I do not think that those basic principles can be made subject
to “culture” or to restrictions based on a political desire
to frighten the population (as in the UK and US).
Take,
for example, Fallujah. This time last year I stayed in my
apartment in Baghdad. All my Iraqi friends had begged me to have
a few quiet days around the April 9
anniversary, to stay indoors and safe. Four mercenaries
had just been killed in Fallujah, because several civilians had
been shot dead by US forces a few days earlier.
Instead
of exerting political pressure on local authorities in Fallujah
to identify the individuals responsible for the killings of the
mercenaries (let alone identifying those responsible for killing
the Fallujans beforehand), US forces besieged the town, cut off
electricity and, with it, the water supply, closed down the main
hospital, and largely prevented access of medical supplies.
An
Iraqi doctor friend, wounded by US bullets while driving an
ambulance in Fallujah, thought that, as foreigners, we might be
able to get medical supplies into the town. What we found there
were civilians trapped in their homes in US-held areas of the
town because marine snipers were firing at anyone who came
outdoors, even children. People were trapped without food or
water. The only hospital left open was cut off because the
access road was controlled by US snipers and it was almost out
of supplies.
US
forces were firing at ambulances. We were able to move about
during daylight by holding up our passports and being visibly
foreign but, come dusk, our ambulance also came under fire from
marine snipers while we were trying to reach a woman giving
birth prematurely without electricity or medical help.
People
fled to Baghdad to stay with family members or strangers, in
mosques, abandoned buildings or building sites, empty bomb
shelters, or the Red Crescent tent camp on a dusty football
pitch. The second attack, in November last year, was apparently
even worse. It appears there were many more civilians killed,
homes destroyed, and people driven out of the town. A huge
proportion of the population is still unable to go home, either
because home is rubble or because they haven’t been allowed
back in.
There
were thousands of acts committed by US forces which amount to
war crimes; and command-level war crimes were perpetrated
throughout the US military hierarchy, but the only individual
prosecuted for actions in Fallujah was the one caught on
television shooting dead an unarmed man in a mosque.
So
there is no rule of law.
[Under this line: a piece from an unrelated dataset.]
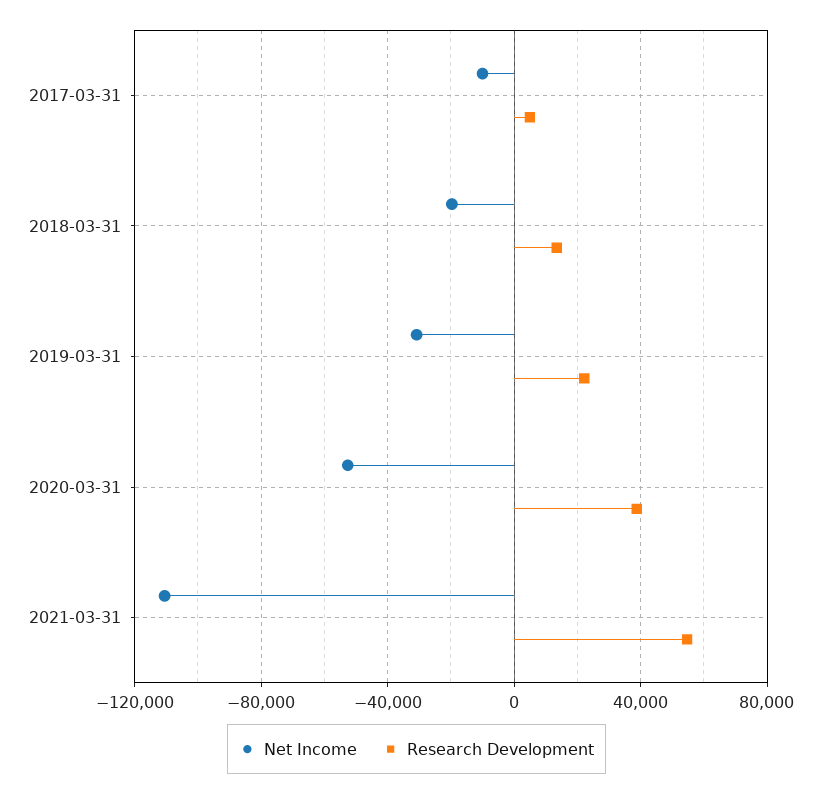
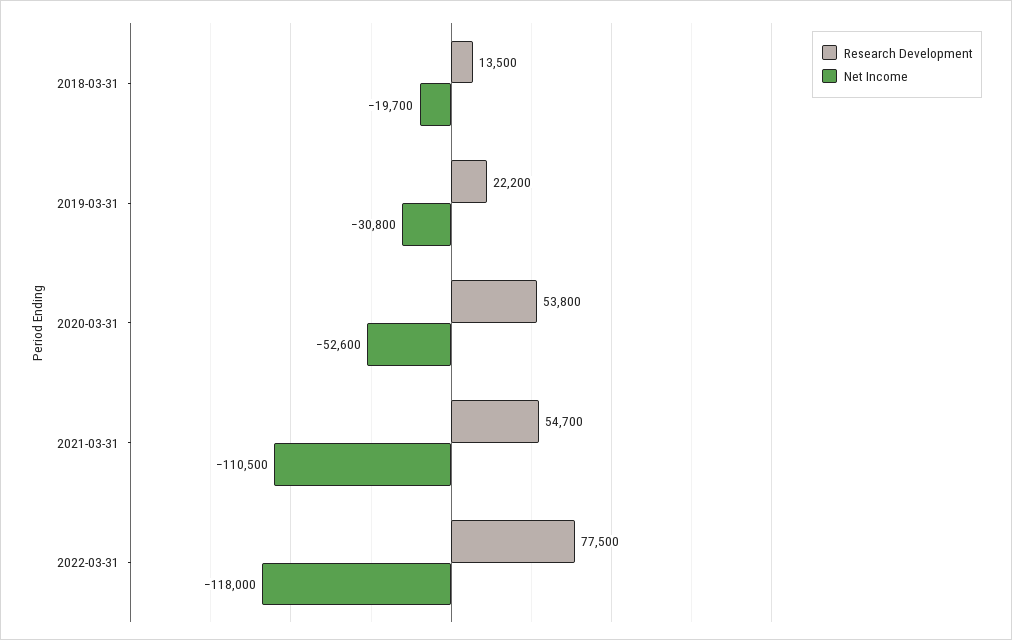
Net Income, 2017-03-31: -10000 -> none
Research Development, 2017-03-31: 5000 -> none
Research Development, 2020-03-31: 40000 -> 53800
Research Development, 2022-03-31: none -> 77500
Net Income, 2022-03-31: none -> -118000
Iraqis are not able to exercise legal
rights, even the basic right to a fair trial, while the
occupying forces, unless foolish enough to be caught on film or
photograph, have complete impunity. Non-military employees,
apparently, are safe even when they are caught on camera.
But
what about freedom? Where once it was impossible to publicly
criticize Saddam, and risky even privately, even implicitly, now
there is freedom to call him all the bad things under the sun.
Various media outlets discovered, though, that it was not
advisable to criticize interim prime-minister Allawi or his
government. Reports were to be favorable to the government’s
point of view. Al-Jazeera, Al-Arabiya, and an unknown number of
smaller outlets fell foul and were closed down or expelled.
Two
years ago on April 9, US soldiers wrapped a US flag around the
head of the Saddam statue and were then told to remove it
because it sent out the wrong message. The right message was
that Iraq was liberated, not conquered.
It
seems the same is still going on. Iraq’s economy—and with
it, its politics—is all wrapped up by the US, the
International Monetary Fund, and the favored corporations. But
the right message is liberation from debt and liberation of the
market. Freedom, you see: freedom of the market, freedom for
foreign corporations, but still no democracy for the Iraqi
people.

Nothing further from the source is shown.